Poesias em ponto de rebuçado

12:58


Acabou hoje, agora mesmo, o sabor a limão na boca (talvez o sabor preferido). Amanhã, não haverá essa emoção para coleccionar, mas a sua recordação abraça o futuro com saudade, quase como se apertasse um amigo de longa data reencontrado por acaso, ao fim de muito tempo.

Dura, ainda, a alegria no coração apertado. Amanhã, não se repetirá o ritual de 365 dias. Esse cumprimento escrupuloso espicaça o desejo de embrulhar tudo outra vez e simular que vens ali, doce e meigo, repartido por instantes, de novo.

Todos os dias, a expectativa lutou com a ansiedade até ao momento de desdobrar o papel enroscado. Às vezes, os dedos apressados. Outras, mais tranquilos. Afinal, havia ali esperança de decalcar poesia do molde do rebuçado.
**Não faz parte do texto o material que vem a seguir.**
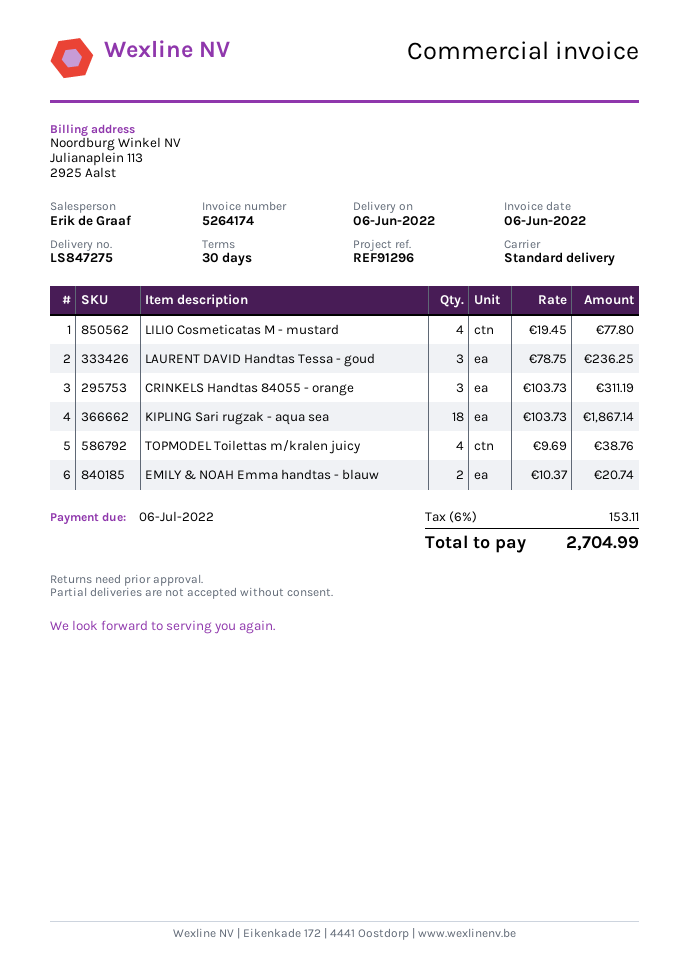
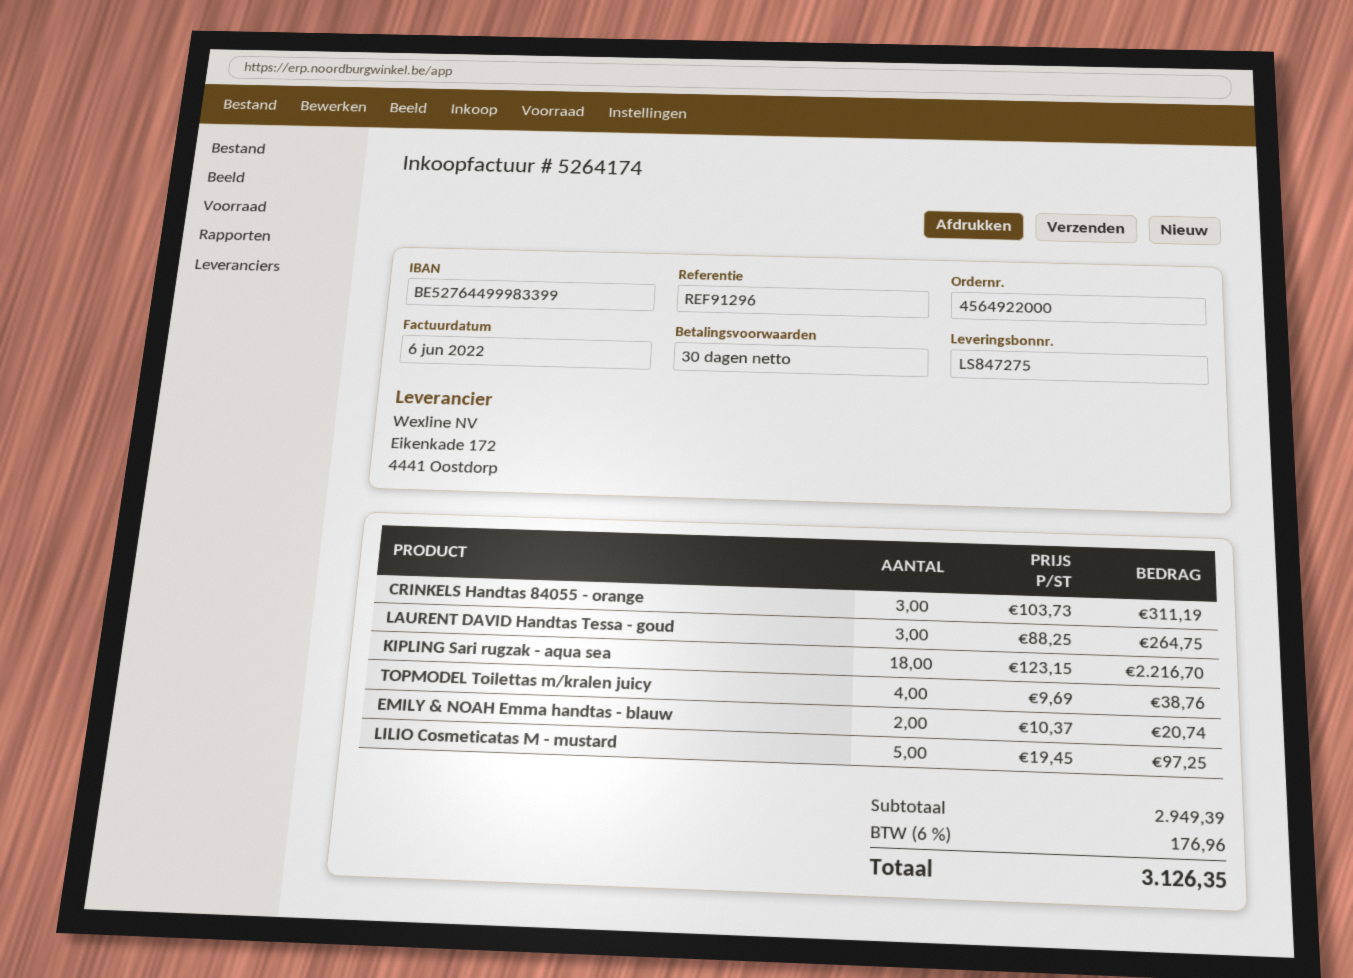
LILIO Cosmeticatas M - mustard: 4 x 19.45 = 77.80 -> 5 x 19.45 = 97.25
LAURENT DAVID Handtas Tessa - goud: 3 x 78.75 = 236.25 -> 3 x 88.25 = 264.75
KIPLING Sari rugzak - aqua sea: 18 x 103.73 = 1867.14 -> 18 x 123.15 = 2216.70
tax: 6% = 153.11 -> 6% = 176.96
total: 2704.99 -> 3126.35

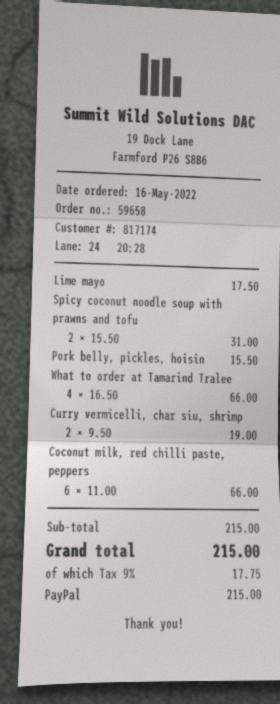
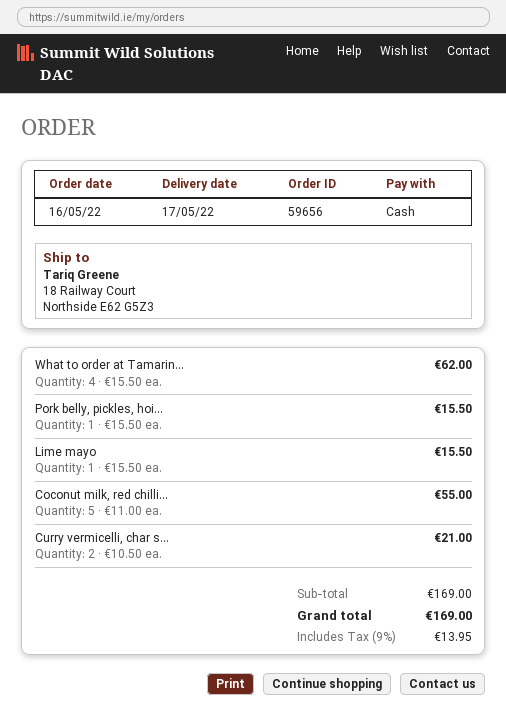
order number: 59658 -> 59656
payment method: PayPal -> cash
Lime mayo: 1 x 17.50 = 17.50 -> 1 x 15.50 = 15.50
Spicy coconut noodle soup with prawns and tofu: 2 x 15.50 = 31.00 -> none
What to order at Tamarind Tralee: 4 x 16.50 = 66.00 -> 4 x 15.50 = 62.00
Curry vermicelli, char siu, shrimp: 2 x 9.50 = 19.00 -> 2 x 10.50 = 21.00
Coconut milk, red chilli paste, peppers: 6 x 11.00 = 66.00 -> 5 x 11.00 = 55.00
subtotal: 215.00 -> 169.00
tax: 9% = 17.75 -> 9% = 13.95
total: 215.00 -> 169.00

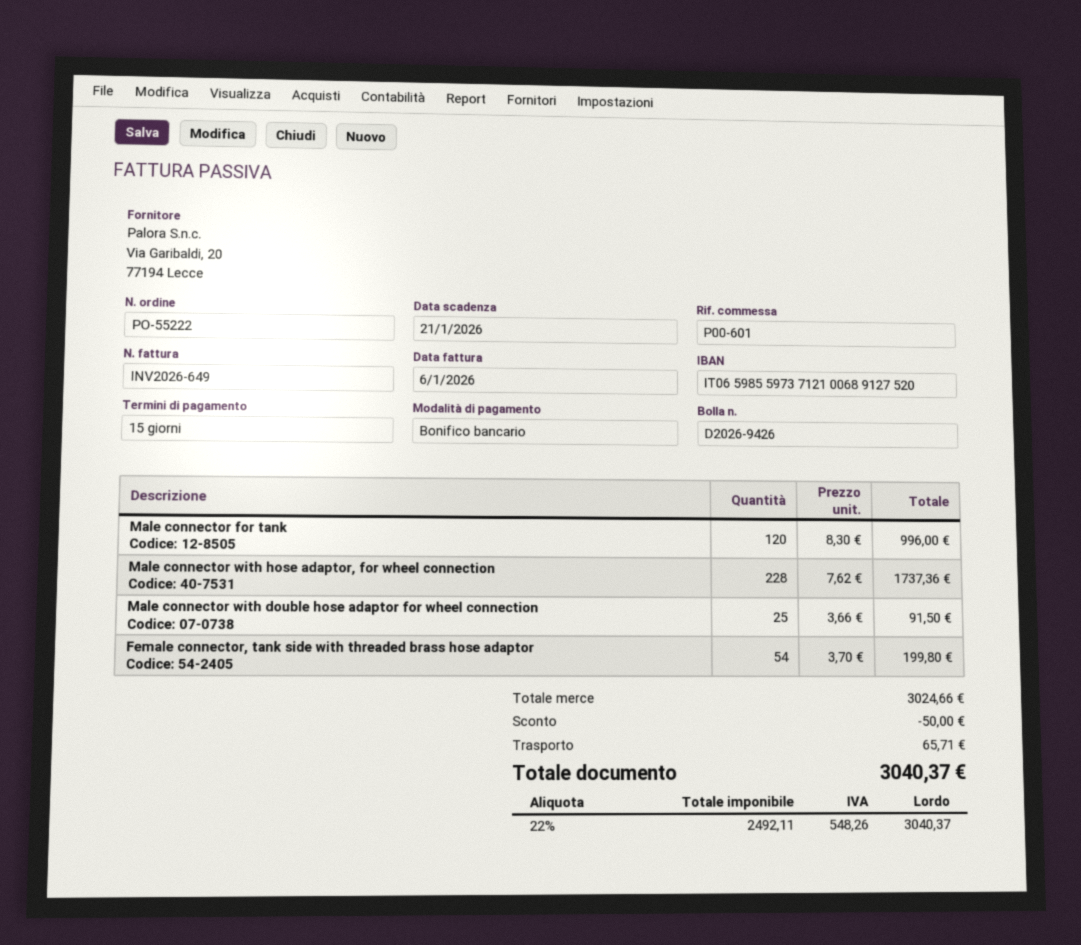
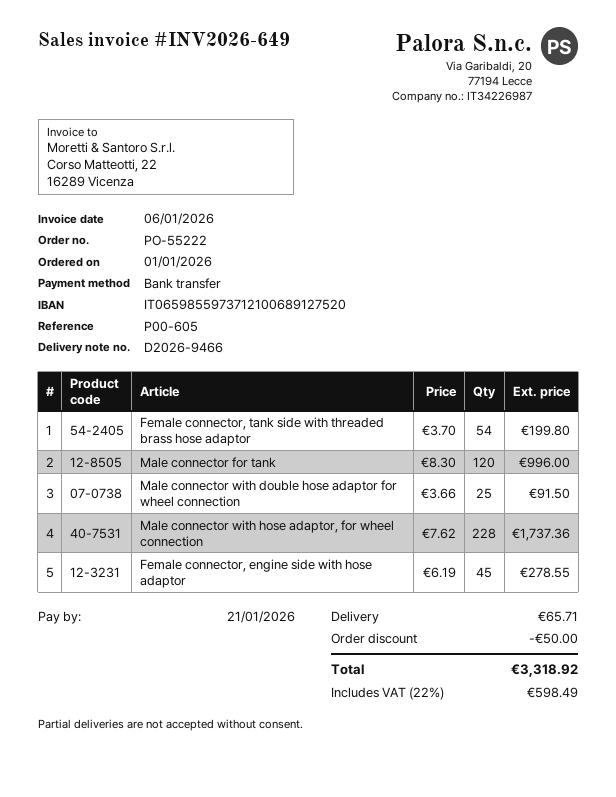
delivery note number: D2026-9426 -> D2026-9466
reference: P00-601 -> P00-605
Female connector, engine side with hose adaptor: none -> 45 x 6.19 = 278.55
tax: 22% = 548.26 -> 22% = 598.49
total: 3040.37 -> 3318.92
A virgindade do papel irritava e ditava a inscrição automática na espera do dia seguinte ver tinta a discorrer palavras. Essas, sempre lidas com voracidade, chegavam na ocasião certa. E tudo terminava selado por um sorriso fugidio.

Uma ideia brilhante condensada num gesto perfeito. Somente. A doçura de cada rebuçado trazia pedaços de ti, por isso, agora que acabou “um sorriso abre-se então / num Verão antigo / e dura / dura ainda” (Eugénio de Andrade).